Ну знаешь, когда город с высоты показан, как на открытках или коробках с шоколадными
конфетами раньше делали. Только тогда это фотографии были, а сейчас где фотоаппарат взять?
– Петрович даже опустил глаза, как будто стыдился своей минутной слабости.
Он некоторое время молчал, а потом поднял на меня взгляд:
- Пойми, Слава, для меня это очень важно. Я не был дома больше месяца. – Голос Ильи сделался
скрипучим. – Жена звонит периодически, спрашивает, когда приеду навестить сына. А я не могу
сейчас всё бросить, ты же знаешь. Я и жену очень люблю, и сына. И на день рождения
обязательно приеду. Но я не хочу, чтобы Миша думал, будто я не могу исполнять обещания. – Он
тяжело вздохнул. – Я же всё-таки его отец.
Я смотрел на Илью, вперившего застывший взгляд в брезентовую стену палатки, и пытался
вспомнить, как давно я его знаю. Лет тридцать мы были знакомы точно, и за всё это время
Петрович, не задумываясь, приходил мне на помощь, если таковая требовалась. Кто бы мог
подумать, что и ему когда-нибудь понадобится помощь, ведь Илья принадлежал к такой
категории людей, для которых решение проблем заключалось лишь в формулировке приказа.
А тут вон оно что… Я ведь даже и не знал, что у него сын есть…
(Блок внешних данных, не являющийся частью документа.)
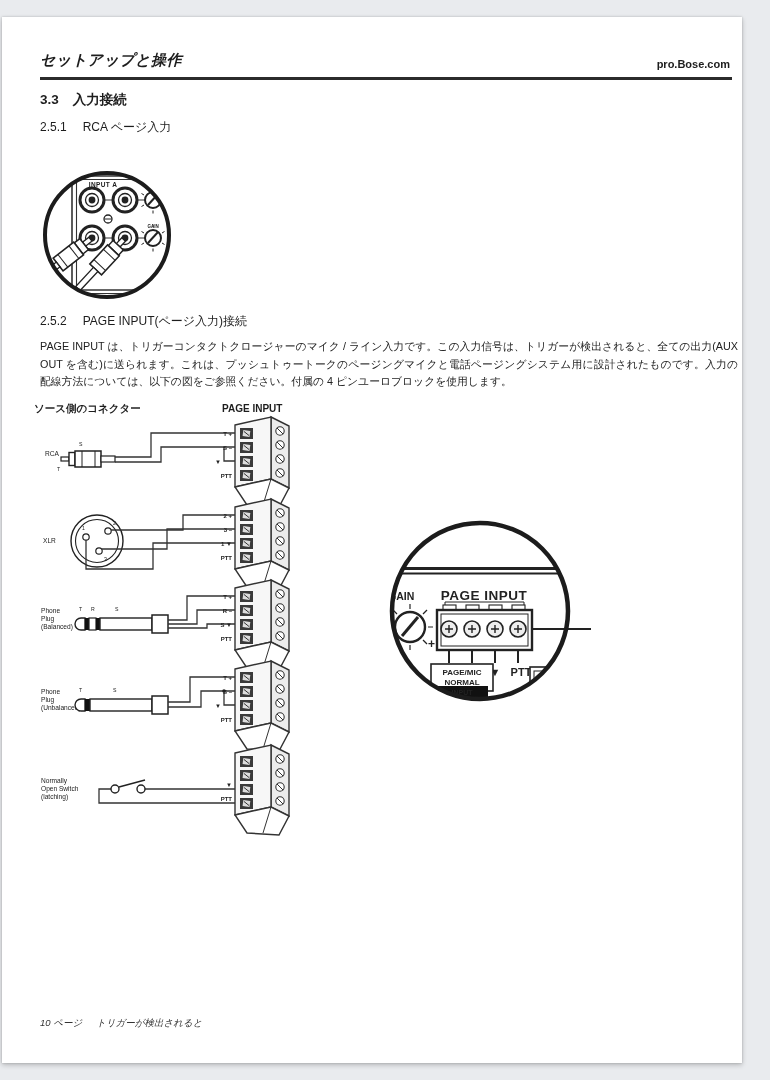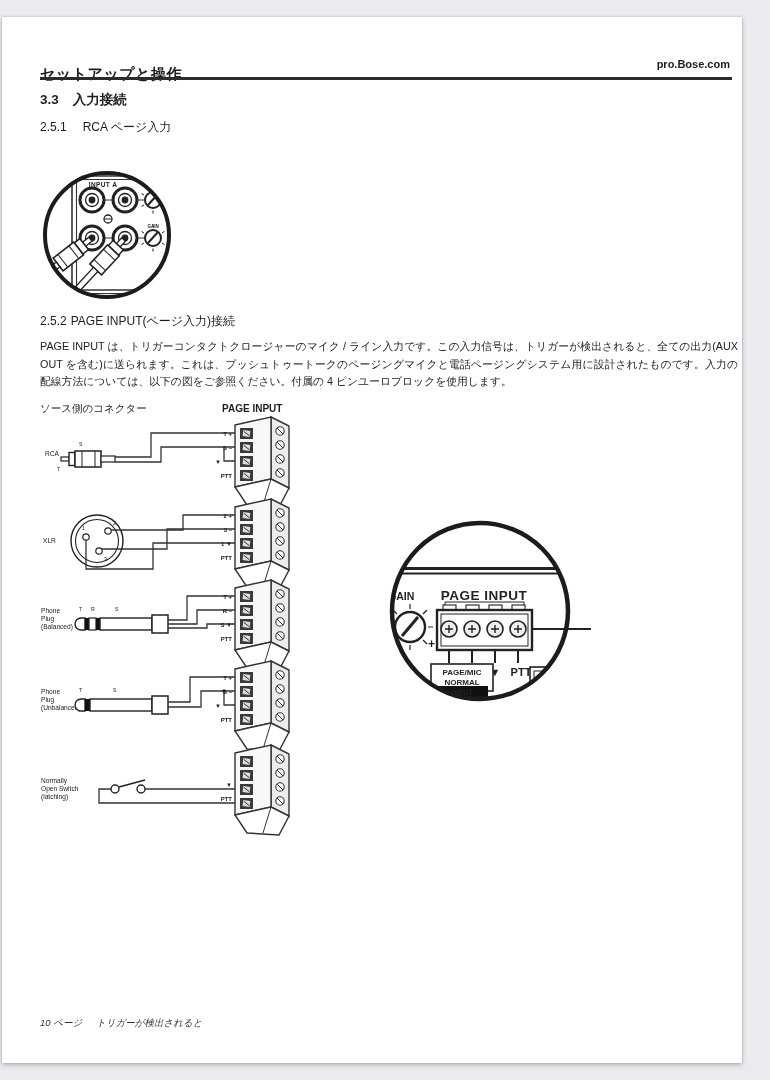--- a/index.html
+++ b/index.html
@@ -8,7 +8,7 @@
   .page{position:absolute;left:2px;top:17px;width:740px;height:1046px;background:#fff;
     box-shadow:0 0 2px rgba(0,0,0,.18),0 2px 5px rgba(0,0,0,.22);}
   .abs{position:absolute;}
-  .hdr-title{left:38px;top:48px;font-size:15px;font-weight:bold;letter-spacing:.5px;}
+  .hdr-title{left:38px;top:34px;font-size:15px;font-weight:bold;letter-spacing:.5px;font-style:italic;}
   .hdr-site{right:12px;top:41px;font-size:11px;font-weight:bold;text-align:right;}
   .hdr-rule{left:38px;top:60px;width:692px;height:2.5px;background:#2b2b2b;}
   .sec-num{display:inline-block;margin-right:14px;}

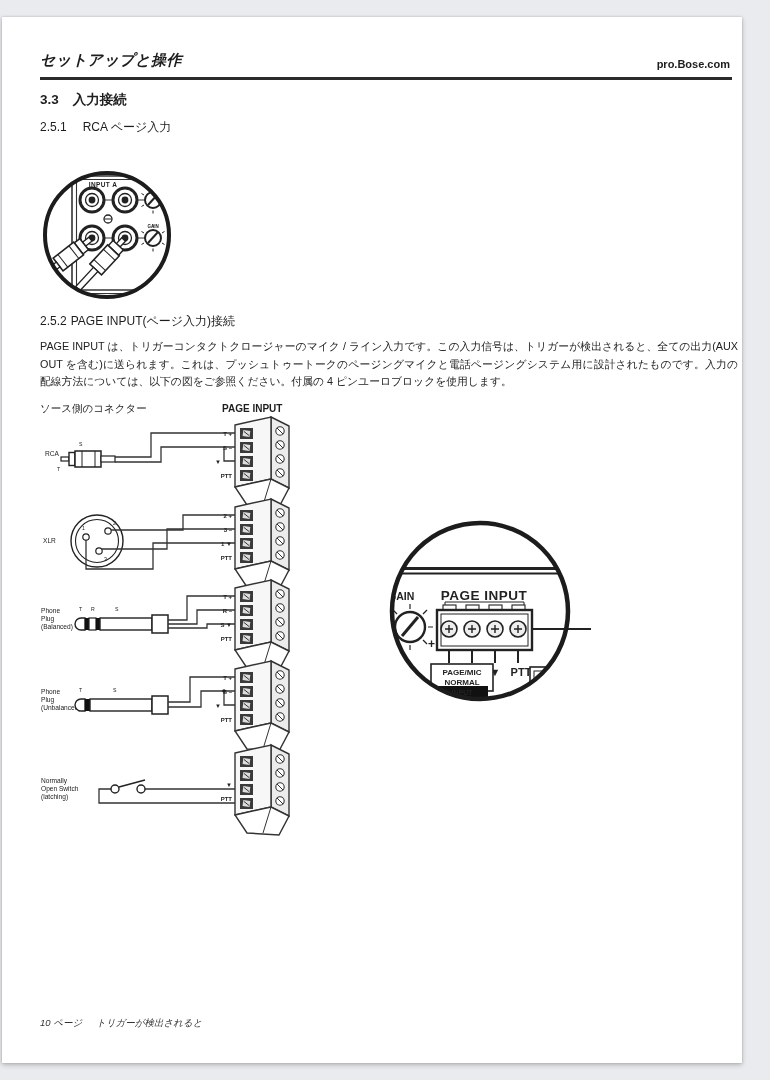--- a/index.html
+++ b/index.html
@@ -17,7 +17,7 @@
   .s251 .sec-num{margin-right:16px;}
   .body-text{left:38px;top:129px;font-size:10.8px;color:#222;}
   .s252{left:38px;top:296px;font-size:12px;font-weight:500;}
-  .s252 .sec-num{margin-right:4px;}
+  .s252 .sec-num{margin-right:16px;}
   .para{left:38px;top:321px;width:698px;font-size:10.8px;line-height:1.63;color:#222;text-align:justify;}
   .col-src{left:38px;top:385px;font-size:10.5px;font-weight:normal;}
   .col-pi{left:220px;top:386px;font-size:10px;font-weight:bold;}

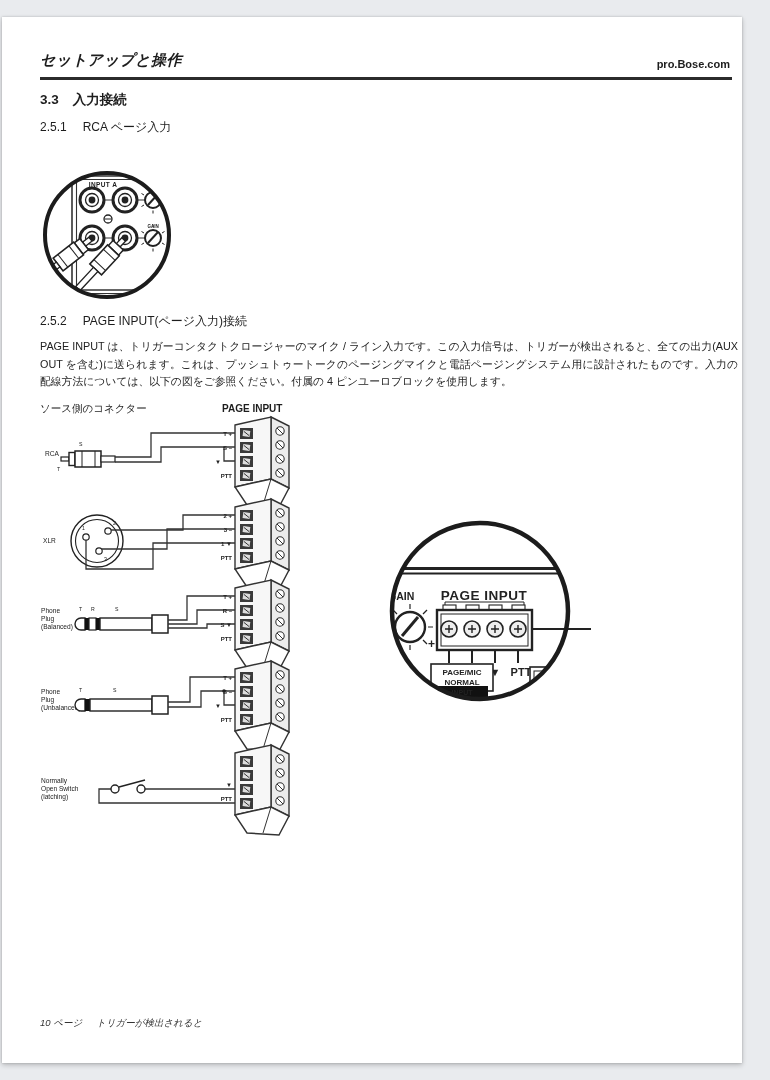--- a/index.html
+++ b/index.html
@@ -19,7 +19,7 @@
   .s252{left:38px;top:296px;font-size:12px;font-weight:500;}
   .s252 .sec-num{margin-right:16px;}
   .para{left:38px;top:321px;width:698px;font-size:10.8px;line-height:1.63;color:#222;text-align:justify;}
-  .col-src{left:38px;top:385px;font-size:10.5px;font-weight:normal;}
+  .col-src{left:32px;top:385px;font-size:10.5px;font-weight:bold;}
   .col-pi{left:220px;top:386px;font-size:10px;font-weight:bold;}
   .footer{left:38px;top:1000px;font-size:9.5px;font-style:italic;color:#333;}
   .footer span{margin-right:14px;}

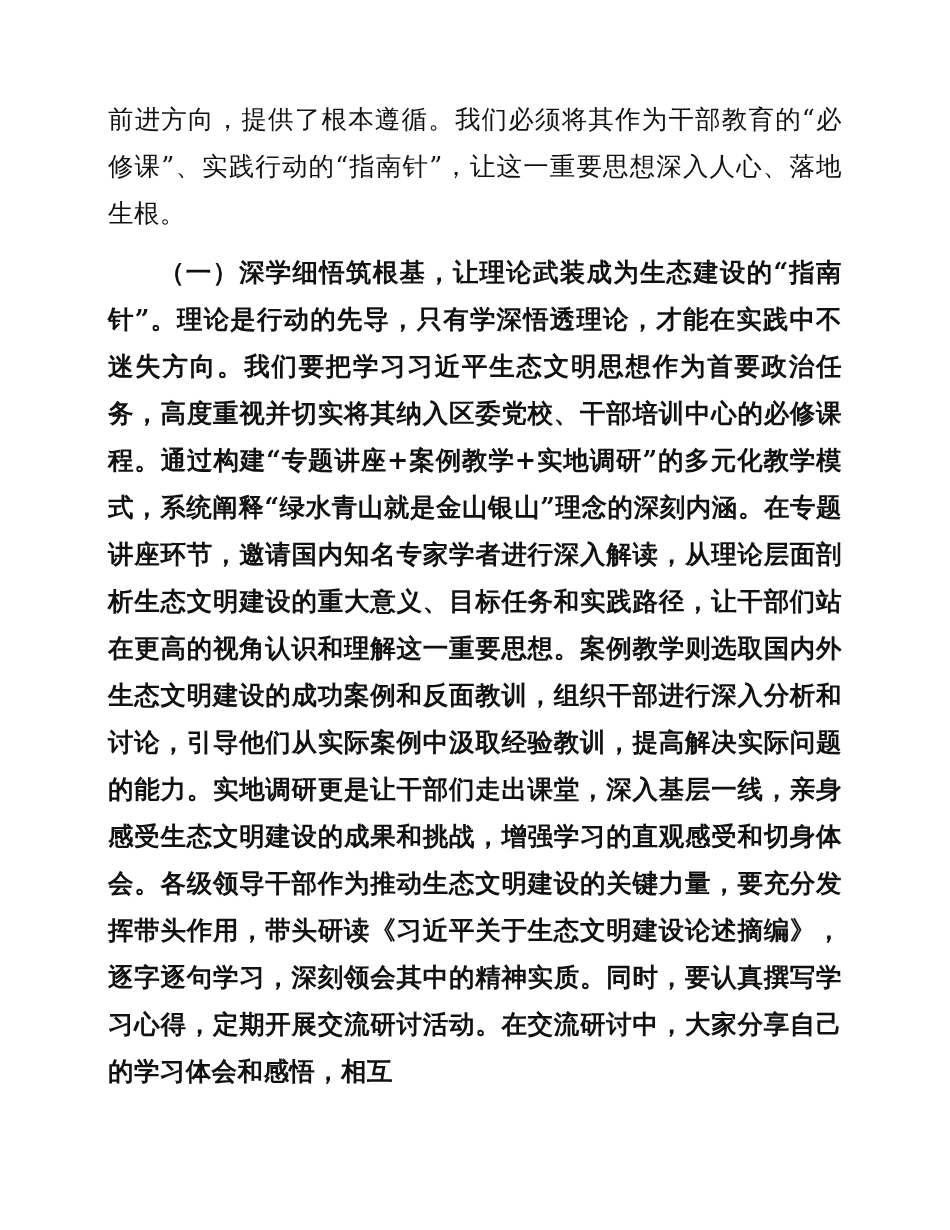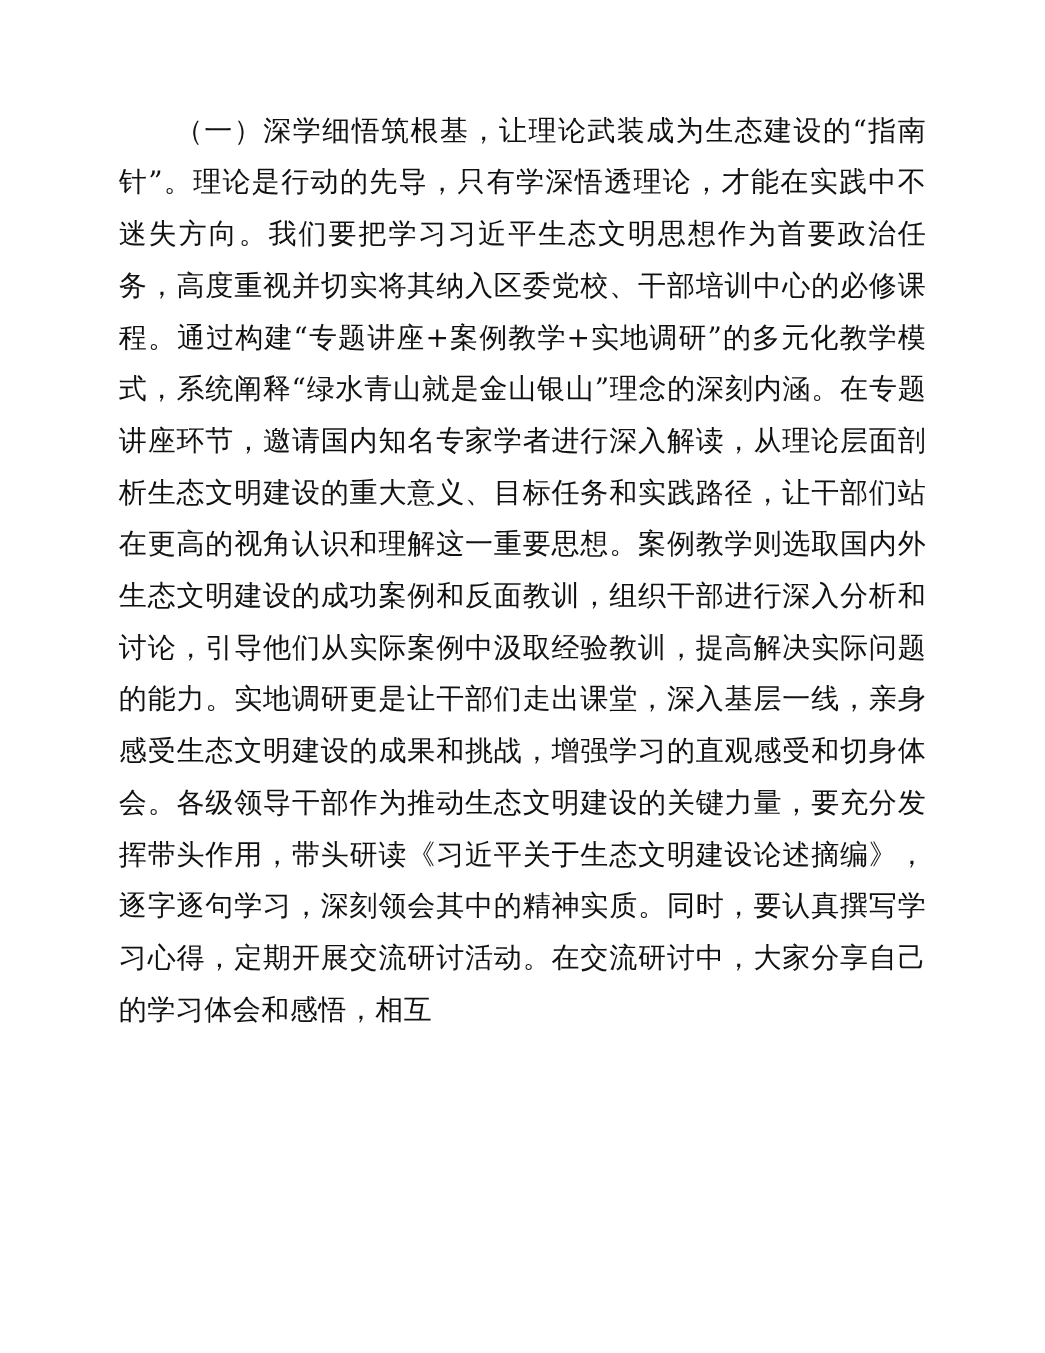--- a/index.html
+++ b/index.html
@@ -44,6 +44,7 @@
 
 <div class="page">
   <div class="doc-body">
+    <p class="para">前进方向，提供了根本遵循。我们必须将其作为干部教育的“必修课”、实践行动的“指南针”，让这一重要思想深入人心、落地生根。</p>
     <p class="para indent">（一）深学细悟筑根基，让理论武装成为生态建设的“指南针”。理论是行动的先导，只有学深悟透理论，才能在实践中不迷失方向。我们要把学习习近平生态文明思想作为首要政治任务，高度重视并切实将其纳入区委党校、干部培训中心的必修课程。通过构建“专题讲座+案例教学+实地调研”的多元化教学模式，系统阐释“绿水青山就是金山银山”理念的深刻内涵。在专题讲座环节，邀请国内知名专家学者进行深入解读，从理论层面剖析生态文明建设的重大意义、目标任务和实践路径，让干部们站在更高的视角认识和理解这一重要思想。案例教学则选取国内外生态文明建设的成功案例和反面教训，组织干部进行深入分析和讨论，引导他们从实际案例中汲取经验教训，提高解决实际问题的能力。实地调研更是让干部们走出课堂，深入基层一线，亲身感受生态文明建设的成果和挑战，增强学习的直观感受和切身体会。各级领导干部作为推动生态文明建设的关键力量，要充分发挥带头作用，带头研读《习近平关于生态文明建设论述摘编》，逐字逐句学习，深刻领会其中的精神实质。同时，要认真撰写学习心得，定期开展交流研讨活动。在交流研讨中，大家分享自己的学习体会和感悟，相互</p>
   </div>
 </div>

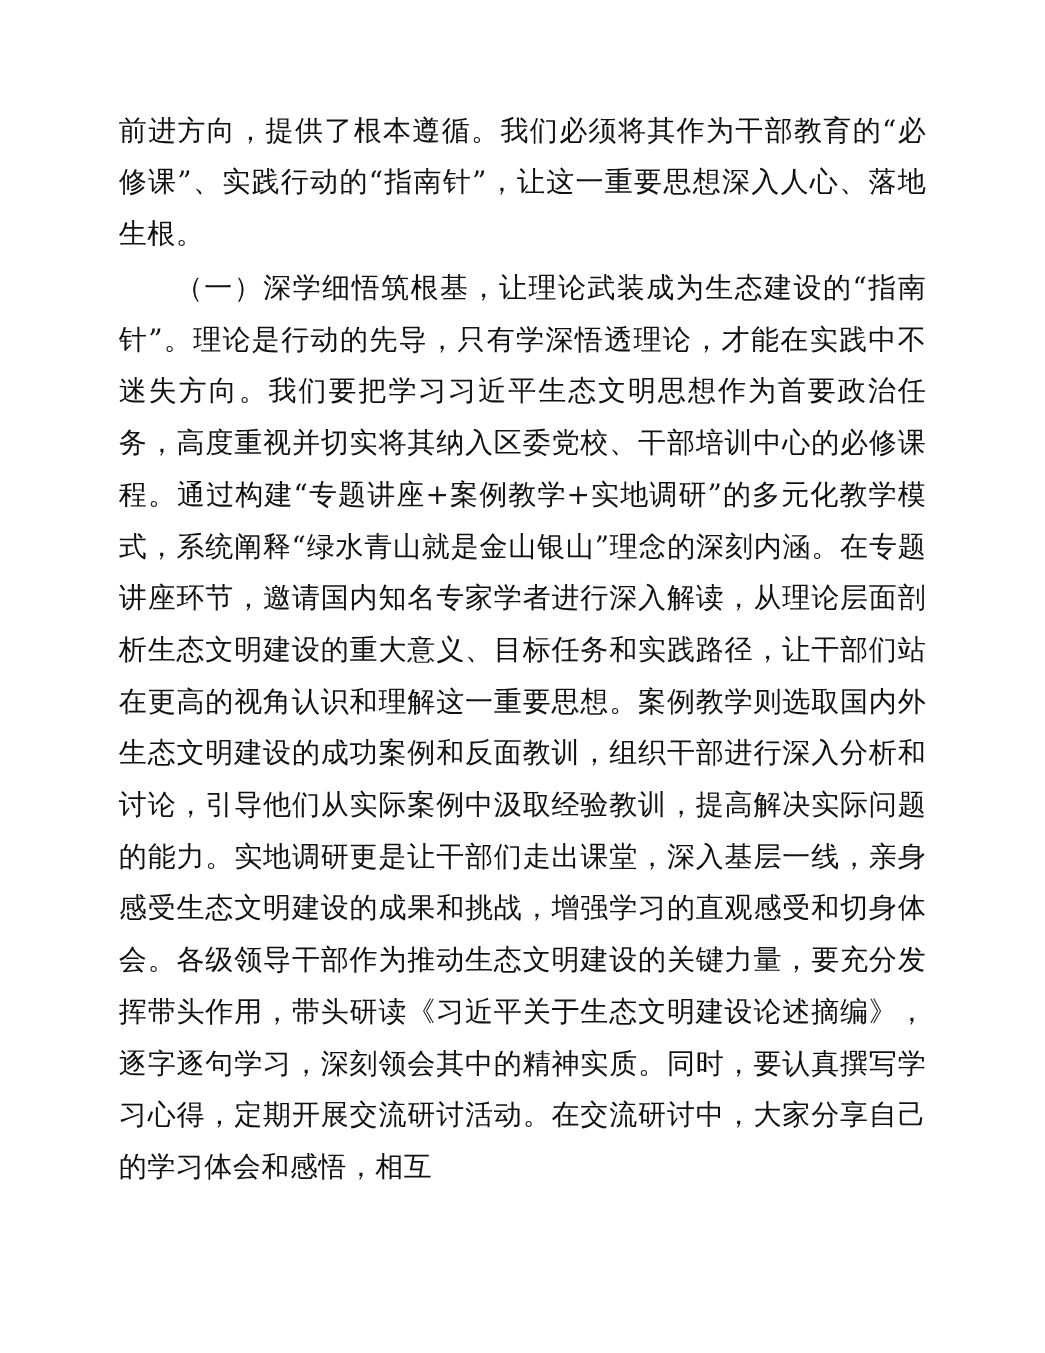--- a/index.html
+++ b/index.html
@@ -33,7 +33,8 @@
     margin: 0 0 0 0;
   }
   .para + .para {
-    margin-top: 2px;
+    margin-top: 12px;
+    font-weight: bold;
   }
   .indent {
     text-indent: 2em;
- Ладно, хорошо, - я поднялся с топчана и принялся разминать затёкшие конечности. – Но только
ради тебя и твоего сына.
Илья улыбнулся, что тоже было редкостью в последнее время, и, жалобно скрипнув напоследок
стулом, поднялся.
- Пошли, расскажу тебе свои соображения.
Отогнув брезентовый полог, мы друг за другом вышли из палатки.
Мы медленно шли по платформе. По левую руку от нас находились пути, на входах в туннели
оканчивавшиеся блокпостами с пограничными дозорами, дополнительно укомплектованными
армейскими отрядами. Путевая стена, отделанная светлым мрамором, была увешана
многочисленными полотнищами с изображением герба Содружества Станций Кольцевой Линии, или попросту Ганзы, - коричневым кругом. Под одним из стягов красовалась рельефная надпись
«Краснопресненская». С другой стороны, за пилонами, облицованными тёмно-красным гранитом, прямо в центре зала находилась длинная палатка с намалёванной белой краской на брезентовом
боку надписью «Казарма». Вокруг совали солдаты в такой же, как у Петровича, камуфляжной
форме. Проходящие периодически мимо нас бойцы отдавали Илье честь и затем снова спешили
по своим неотложным делам. Гражданских на станции было не так уж и много, и основную их
часть составляли челноки, постоянно снующие по Кольцу с одной станции на другую с
различными торговыми поручениями. Вообще, станция больше напоминала эдакую военную базу, чем разительно отличалась от своих сестёр на Кольцевой линии.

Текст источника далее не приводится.